Thanks @bact -- looking super helpful. For undefined terms in examples https://github.com/w3c/dpv/pull/358#issuecomment-3201352113 -- these should be fixed, yes? Same issue as #371?
I think so. Mind that some of them are false positives, due to limitations of regex matching. For example, "policy:1" is from odrl:uid <https://example.com/policy:1> which I think should be fine.
Thanks, I'll change what I can find from these. There is code somewhere in the existing setup that distinguishes between "DPV concepts" and others based on namespaces in order to generate RDF or HTML. Later when looking at this, I'll see how to use that here as then we won't have to rely on regex and broken/invalid RDF will also be flagged automatically.

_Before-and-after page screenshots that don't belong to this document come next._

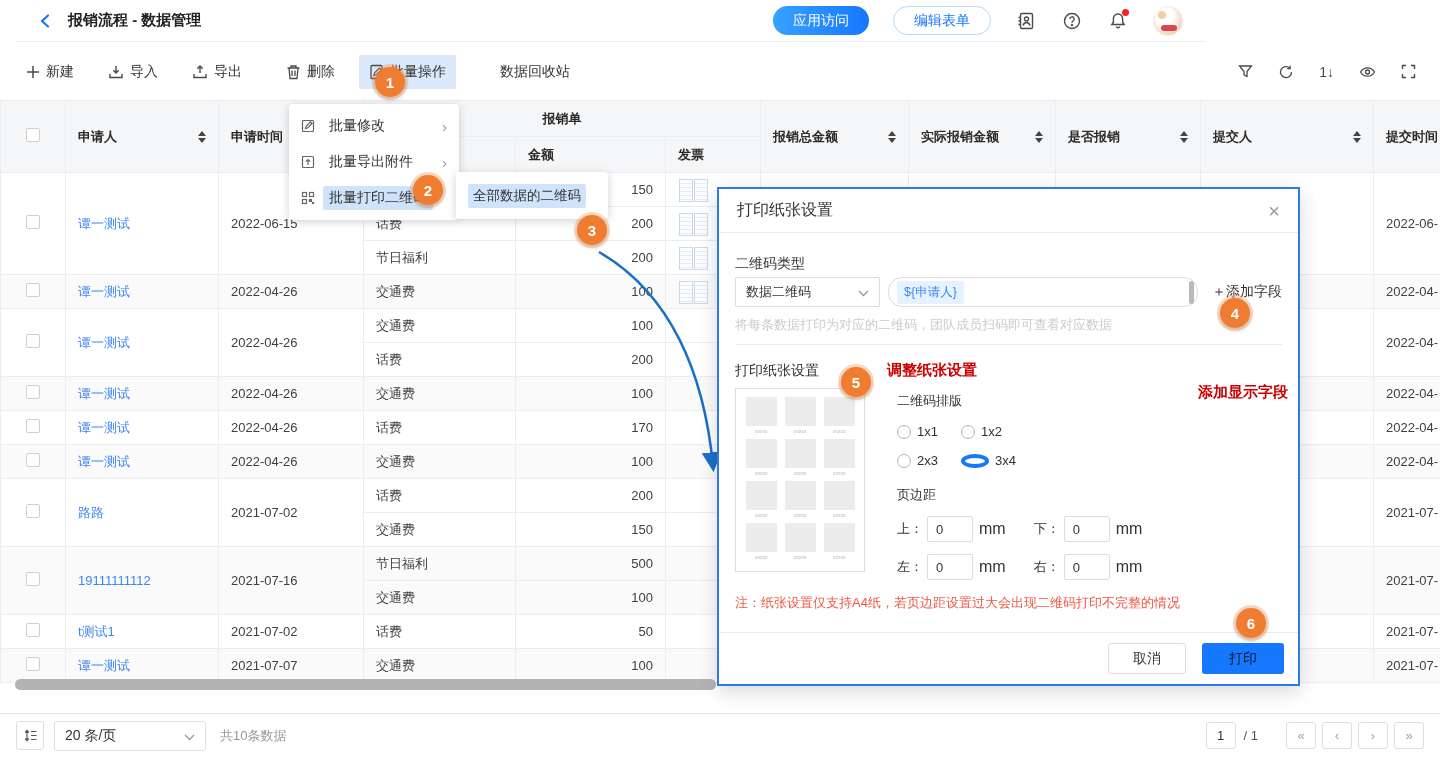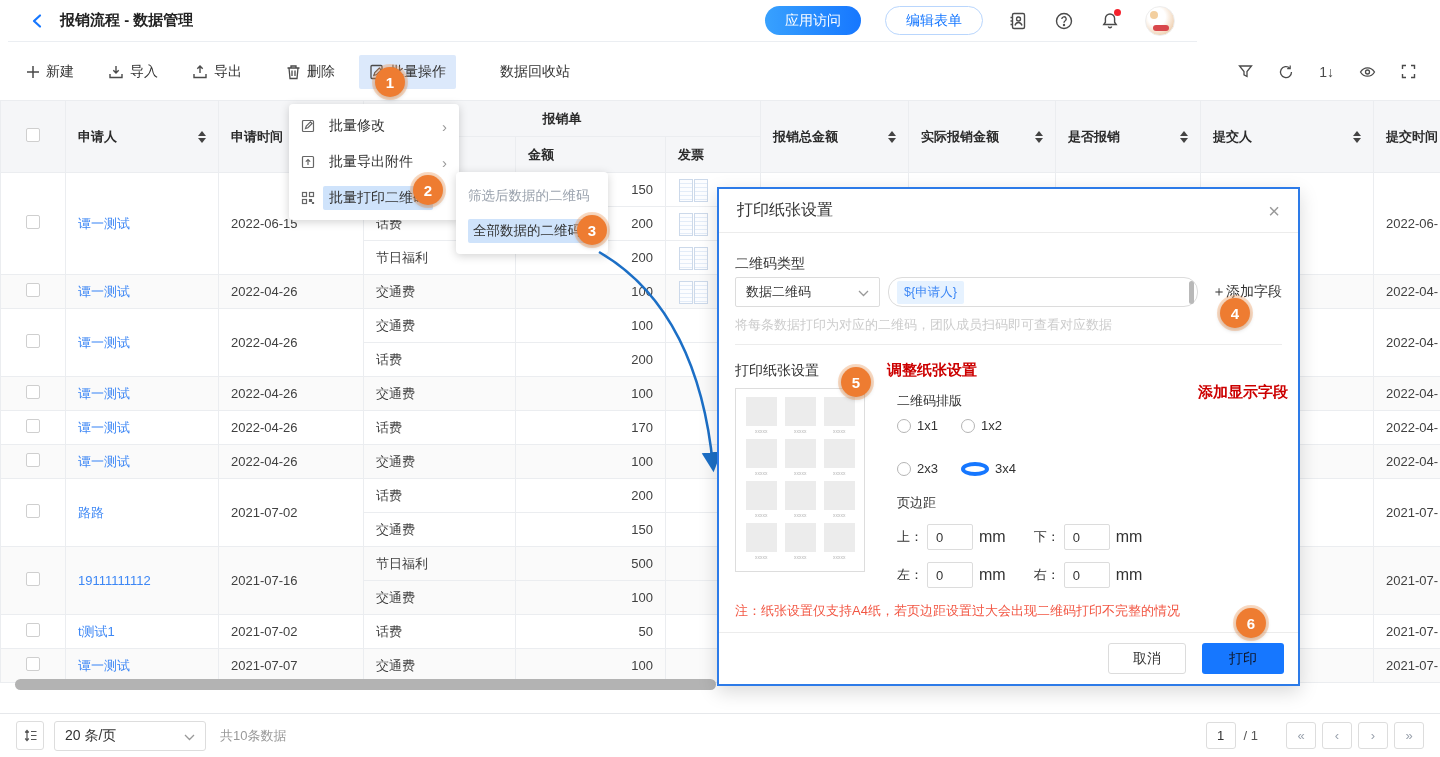--- a/index.html
+++ b/index.html
@@ -8,7 +8,7 @@
   #screen{position:relative;width:1440px;height:757px;background:#fff;overflow:hidden}
 
   
-  .topbar{position:absolute;left:8px;top:0;width:1189px;height:42px;border-bottom:1px solid #ebeef2;display:flex;align-items:center;padding:0 22px;background:#fff;z-index:20}
+  .topbar{position:absolute;left:16px;top:0;width:1189px;height:42px;border-bottom:1px solid #ebeef2;display:flex;align-items:center;padding:0 22px;background:#fff;z-index:20}
   .back{display:flex;align-items:center;cursor:pointer;margin-right:14px}
   .page-title{font-size:15px;font-weight:bold;color:#222}
   .topbar-right{margin-left:auto;display:flex;align-items:center;gap:24px}

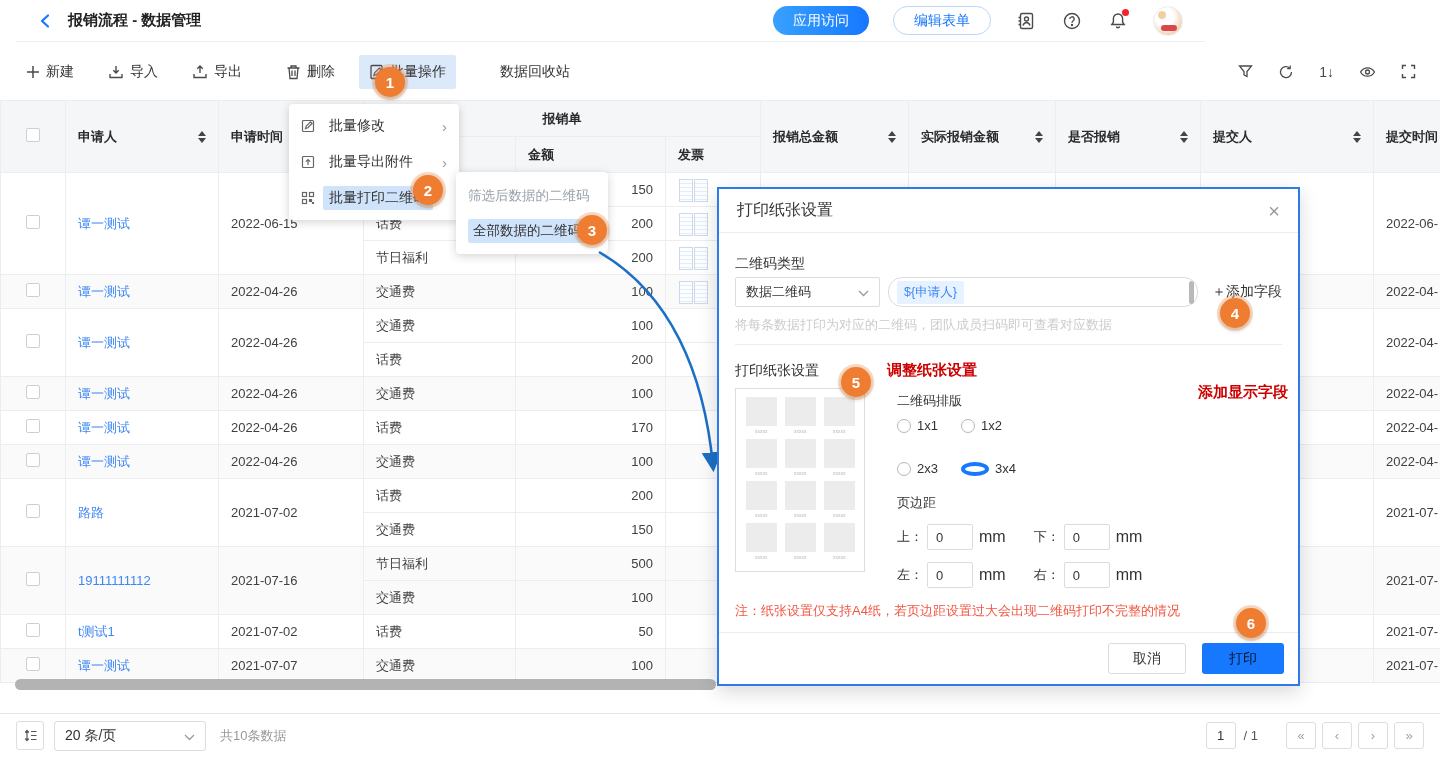--- a/index.html
+++ b/index.html
@@ -488,9 +488,6 @@
   </div>
 
   <div class="submenu">
-    <div class="submenu-item disabled">
-        <span>筛选后数据的二维码</span>
-      </div>
     <div class="submenu-item hl">
         <span>全部数据的二维码</span>
       </div>

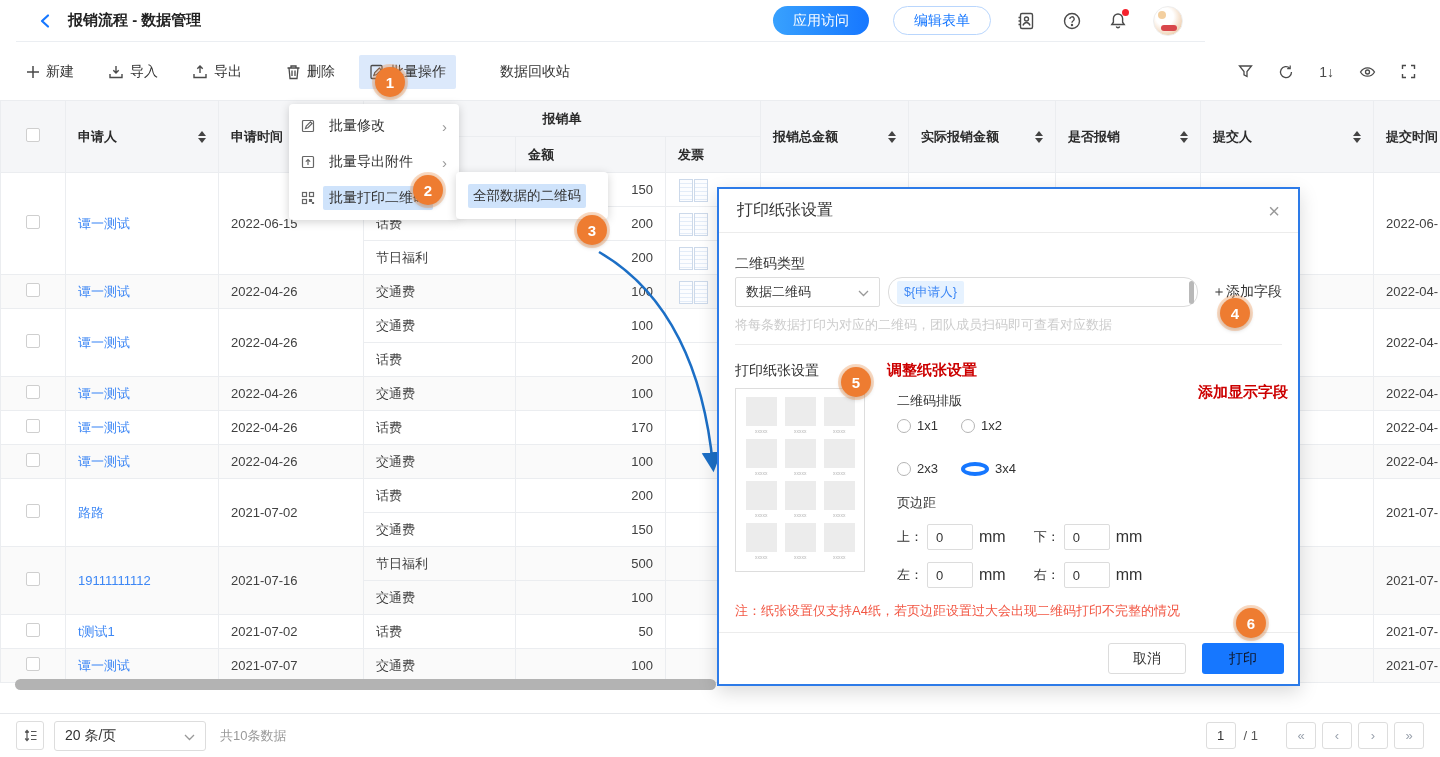--- a/index.html
+++ b/index.html
@@ -93,7 +93,7 @@
   .pv-lb{font-size:9px;transform:scale(.55);color:#b5b5b5;line-height:10px}
   .right-col{margin-left:32px;padding-top:4px}
   .lay-label,.mar-label{font-size:13px;color:#333}
-  .radio-grid{display:grid;grid-template-columns:64px auto;row-gap:28px;margin-top:8px}
+  .radio-grid{display:grid;grid-template-columns:64px auto;row-gap:14px;margin-top:14px}
   .radio-opt{display:flex;align-items:center;cursor:pointer;font-size:13px;color:#333}
   .radio{width:14px;height:14px;border:1px solid #b5b5b5;border-radius:50%;background:#fff;display:inline-block;margin-right:6px;position:relative}
   .radio.sel{border:4px solid #1677ff;background:#fff}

I can take some of these. Already look at legal-eu:GDPR, pd:Email, and few more at PR #373. The rest looks more complicated.
Thanks @bact -- added the changes in https://github.com/w3c/dpv/commit/22222befed48eb5cd9f8df60eef795cbc366a27c Can you please mark the unresolved ones, or ideally move them to #372 and I'll take a look.
I will move the unresolved ones to #372 to better track that.
Update: Done. All remaining undefined terms are here: https://github.com/w3c/dpv/issues/372#issuecomment-3205734700
Tested this for fixing typos, brilliant stuff @bact - very helpful! Some minor issues which are easily recognised and ignored:
2021-05-28T12:24 in: E0023.ttl <--- ignore strings i.e. starting with ""
2022-09-06T15:36 in: E0016.ttl <--- ignore strings i.e. starting with ""
dpv:DataLoss in: E0068.ttl, E0069.ttl
eu-gdpr:A6 in: E0072.ttl <--- terms can contain dashes e.g. A6-xyz
eu-gdpr:A7 in: E0072.ttl <--- terms can contain dashes e.g. A7-xyz
exA:TVServiceOptimisation in: E0004.ttl <--- example prefixes can be of the form ex, exA, ... exF
exB:TVServiceOptimisation in: E0004.ttl <--- example prefixes can be of the form ex, exA, ... exF
exB:TVSignalOptimisation in: E0004.ttl <--- example prefixes can be of the form ex, exA, ... exF
legal-eu:law in: E0036.ttl, E0055.ttl, E0067.ttl, E0072.ttl, E0076.ttl <--- terms can contain dashes
legal-ie:DPA in: E0036.ttl <--- terms can contain dashes
legal-ie:law in: E0036.ttl <--- terms can contain dashes
nace:72 in: E0008.ttl <--- to add nace prefix in our list
policy:1 in: E0030.ttl <--- syntax error in IRI, fixed
The numbering of the script (2xx) is a bit confusing though since there is one part (the check of possible undefined terms in HTML) that should be run after the HTML generation script (300).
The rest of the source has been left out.